-- The input --
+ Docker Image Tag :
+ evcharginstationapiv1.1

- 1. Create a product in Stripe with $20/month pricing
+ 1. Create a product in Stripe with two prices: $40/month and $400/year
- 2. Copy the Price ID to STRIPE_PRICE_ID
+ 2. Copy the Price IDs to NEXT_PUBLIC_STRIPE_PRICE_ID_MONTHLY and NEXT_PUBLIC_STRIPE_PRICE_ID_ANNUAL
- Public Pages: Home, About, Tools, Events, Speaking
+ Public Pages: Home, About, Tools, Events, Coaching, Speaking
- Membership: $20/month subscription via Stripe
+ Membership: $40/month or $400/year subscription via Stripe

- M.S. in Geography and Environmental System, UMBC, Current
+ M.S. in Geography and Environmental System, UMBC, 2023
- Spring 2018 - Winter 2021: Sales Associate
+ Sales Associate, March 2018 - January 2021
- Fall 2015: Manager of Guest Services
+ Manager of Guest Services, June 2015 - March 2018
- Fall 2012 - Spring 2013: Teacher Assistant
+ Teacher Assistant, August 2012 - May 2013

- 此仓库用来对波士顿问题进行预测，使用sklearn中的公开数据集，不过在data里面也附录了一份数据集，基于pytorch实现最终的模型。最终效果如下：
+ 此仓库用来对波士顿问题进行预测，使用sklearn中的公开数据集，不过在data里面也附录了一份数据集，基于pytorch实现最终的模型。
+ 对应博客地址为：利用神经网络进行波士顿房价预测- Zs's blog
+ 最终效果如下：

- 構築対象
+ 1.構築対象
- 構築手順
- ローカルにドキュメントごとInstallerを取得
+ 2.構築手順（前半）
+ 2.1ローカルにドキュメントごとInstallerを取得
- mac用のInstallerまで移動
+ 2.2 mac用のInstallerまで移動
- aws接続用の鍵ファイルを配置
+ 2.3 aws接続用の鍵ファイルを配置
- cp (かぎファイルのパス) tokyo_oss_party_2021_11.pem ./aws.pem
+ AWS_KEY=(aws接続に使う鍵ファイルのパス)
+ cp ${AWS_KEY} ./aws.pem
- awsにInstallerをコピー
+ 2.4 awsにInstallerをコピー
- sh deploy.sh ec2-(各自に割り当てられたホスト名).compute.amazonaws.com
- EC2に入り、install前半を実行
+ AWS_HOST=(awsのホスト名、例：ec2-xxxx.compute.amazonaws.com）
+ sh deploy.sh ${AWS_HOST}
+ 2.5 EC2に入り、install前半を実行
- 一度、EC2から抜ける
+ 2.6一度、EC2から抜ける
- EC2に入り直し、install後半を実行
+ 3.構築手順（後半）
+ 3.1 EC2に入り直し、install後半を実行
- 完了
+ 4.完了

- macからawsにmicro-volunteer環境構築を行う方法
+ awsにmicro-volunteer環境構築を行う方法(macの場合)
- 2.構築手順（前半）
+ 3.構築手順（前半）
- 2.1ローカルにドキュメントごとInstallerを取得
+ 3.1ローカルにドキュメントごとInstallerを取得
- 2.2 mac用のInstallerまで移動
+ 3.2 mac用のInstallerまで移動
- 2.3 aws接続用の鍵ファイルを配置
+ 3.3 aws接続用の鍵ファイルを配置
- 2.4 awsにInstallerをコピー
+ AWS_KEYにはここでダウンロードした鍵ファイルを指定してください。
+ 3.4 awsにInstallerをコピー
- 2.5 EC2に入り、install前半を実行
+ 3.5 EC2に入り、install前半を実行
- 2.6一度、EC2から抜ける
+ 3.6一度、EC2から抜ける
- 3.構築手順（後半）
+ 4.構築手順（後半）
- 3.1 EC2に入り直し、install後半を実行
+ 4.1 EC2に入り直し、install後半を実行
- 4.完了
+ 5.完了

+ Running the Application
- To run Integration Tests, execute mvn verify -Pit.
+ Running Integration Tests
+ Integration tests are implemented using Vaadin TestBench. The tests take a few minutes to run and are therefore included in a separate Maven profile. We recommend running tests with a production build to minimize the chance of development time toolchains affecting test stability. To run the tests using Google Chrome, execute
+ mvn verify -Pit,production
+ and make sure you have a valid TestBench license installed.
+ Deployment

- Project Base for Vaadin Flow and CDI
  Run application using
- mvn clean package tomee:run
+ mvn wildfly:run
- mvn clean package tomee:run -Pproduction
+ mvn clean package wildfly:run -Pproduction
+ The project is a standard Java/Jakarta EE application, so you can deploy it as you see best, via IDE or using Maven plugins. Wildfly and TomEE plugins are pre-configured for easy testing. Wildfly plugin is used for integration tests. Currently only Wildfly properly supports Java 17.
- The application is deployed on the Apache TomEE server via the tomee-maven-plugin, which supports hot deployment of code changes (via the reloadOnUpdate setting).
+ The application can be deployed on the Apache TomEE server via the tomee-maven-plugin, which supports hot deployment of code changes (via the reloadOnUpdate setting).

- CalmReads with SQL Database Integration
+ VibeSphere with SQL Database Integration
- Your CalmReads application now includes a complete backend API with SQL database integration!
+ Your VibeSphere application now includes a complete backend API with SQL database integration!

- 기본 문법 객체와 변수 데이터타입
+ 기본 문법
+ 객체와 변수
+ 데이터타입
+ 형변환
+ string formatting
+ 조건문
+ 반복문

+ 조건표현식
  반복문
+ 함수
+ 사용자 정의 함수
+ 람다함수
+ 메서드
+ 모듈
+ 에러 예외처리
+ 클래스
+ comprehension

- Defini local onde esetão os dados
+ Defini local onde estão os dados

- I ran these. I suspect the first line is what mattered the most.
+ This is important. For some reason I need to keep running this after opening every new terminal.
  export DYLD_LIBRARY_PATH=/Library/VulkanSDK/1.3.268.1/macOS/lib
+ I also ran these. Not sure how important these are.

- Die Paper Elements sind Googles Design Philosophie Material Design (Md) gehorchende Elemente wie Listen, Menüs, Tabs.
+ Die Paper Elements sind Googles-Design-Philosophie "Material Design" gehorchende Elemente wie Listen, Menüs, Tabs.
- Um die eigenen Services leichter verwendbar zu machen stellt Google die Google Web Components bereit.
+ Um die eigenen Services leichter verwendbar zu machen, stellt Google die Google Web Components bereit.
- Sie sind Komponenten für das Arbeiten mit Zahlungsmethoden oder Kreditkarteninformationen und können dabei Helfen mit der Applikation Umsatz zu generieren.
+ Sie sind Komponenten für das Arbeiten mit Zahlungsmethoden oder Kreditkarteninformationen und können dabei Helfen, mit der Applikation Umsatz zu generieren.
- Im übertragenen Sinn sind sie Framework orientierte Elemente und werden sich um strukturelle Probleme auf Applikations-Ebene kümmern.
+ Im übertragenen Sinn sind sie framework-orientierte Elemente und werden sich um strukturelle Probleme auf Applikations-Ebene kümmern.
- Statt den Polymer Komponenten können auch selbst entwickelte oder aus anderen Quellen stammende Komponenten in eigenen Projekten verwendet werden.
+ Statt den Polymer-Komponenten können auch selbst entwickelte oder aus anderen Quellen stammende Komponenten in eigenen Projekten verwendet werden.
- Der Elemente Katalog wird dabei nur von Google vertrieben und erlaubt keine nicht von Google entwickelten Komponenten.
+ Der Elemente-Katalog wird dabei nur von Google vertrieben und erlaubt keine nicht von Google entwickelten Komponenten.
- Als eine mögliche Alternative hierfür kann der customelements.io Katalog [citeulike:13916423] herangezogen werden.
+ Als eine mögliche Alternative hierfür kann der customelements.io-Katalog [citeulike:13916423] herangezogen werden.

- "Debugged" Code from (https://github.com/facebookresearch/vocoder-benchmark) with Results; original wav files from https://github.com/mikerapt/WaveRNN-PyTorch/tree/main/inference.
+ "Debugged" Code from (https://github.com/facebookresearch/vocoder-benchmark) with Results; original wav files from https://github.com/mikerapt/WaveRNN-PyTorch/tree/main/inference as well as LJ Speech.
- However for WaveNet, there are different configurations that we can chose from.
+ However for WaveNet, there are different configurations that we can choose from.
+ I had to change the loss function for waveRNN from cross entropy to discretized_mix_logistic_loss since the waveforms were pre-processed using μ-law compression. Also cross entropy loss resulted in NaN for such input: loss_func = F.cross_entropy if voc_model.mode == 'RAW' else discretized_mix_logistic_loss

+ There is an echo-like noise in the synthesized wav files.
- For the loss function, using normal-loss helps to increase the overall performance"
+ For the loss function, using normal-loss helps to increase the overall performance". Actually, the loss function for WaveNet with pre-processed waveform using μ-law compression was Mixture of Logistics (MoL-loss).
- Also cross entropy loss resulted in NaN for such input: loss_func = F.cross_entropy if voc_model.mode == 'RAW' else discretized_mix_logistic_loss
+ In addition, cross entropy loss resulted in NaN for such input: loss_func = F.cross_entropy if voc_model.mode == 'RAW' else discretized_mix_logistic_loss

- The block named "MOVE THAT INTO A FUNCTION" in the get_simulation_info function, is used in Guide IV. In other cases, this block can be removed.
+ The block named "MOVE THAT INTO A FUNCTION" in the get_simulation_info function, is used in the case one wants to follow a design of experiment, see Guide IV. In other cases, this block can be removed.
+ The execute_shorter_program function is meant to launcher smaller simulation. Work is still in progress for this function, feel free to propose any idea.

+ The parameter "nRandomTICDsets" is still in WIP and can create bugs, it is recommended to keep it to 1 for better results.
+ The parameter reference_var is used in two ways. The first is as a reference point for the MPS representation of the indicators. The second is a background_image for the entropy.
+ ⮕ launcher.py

-- Aim of the task --
Please output exactly the lines between the one holding "- 2.1ローカルにドキュメントごとInstallerを取得" and the one holding "Running the Application" in the records above, inclusive, and nothing more.

-- Task result --
- 2.1ローカルにドキュメントごとInstallerを取得
+ 3.1ローカルにドキュメントごとInstallerを取得
- 2.2 mac用のInstallerまで移動
+ 3.2 mac用のInstallerまで移動
- 2.3 aws接続用の鍵ファイルを配置
+ 3.3 aws接続用の鍵ファイルを配置
- 2.4 awsにInstallerをコピー
+ AWS_KEYにはここでダウンロードした鍵ファイルを指定してください。
+ 3.4 awsにInstallerをコピー
- 2.5 EC2に入り、install前半を実行
+ 3.5 EC2に入り、install前半を実行
- 2.6一度、EC2から抜ける
+ 3.6一度、EC2から抜ける
- 3.構築手順（後半）
+ 4.構築手順（後半）
- 3.1 EC2に入り直し、install後半を実行
+ 4.1 EC2に入り直し、install後半を実行
- 4.完了
+ 5.完了

+ Running the Application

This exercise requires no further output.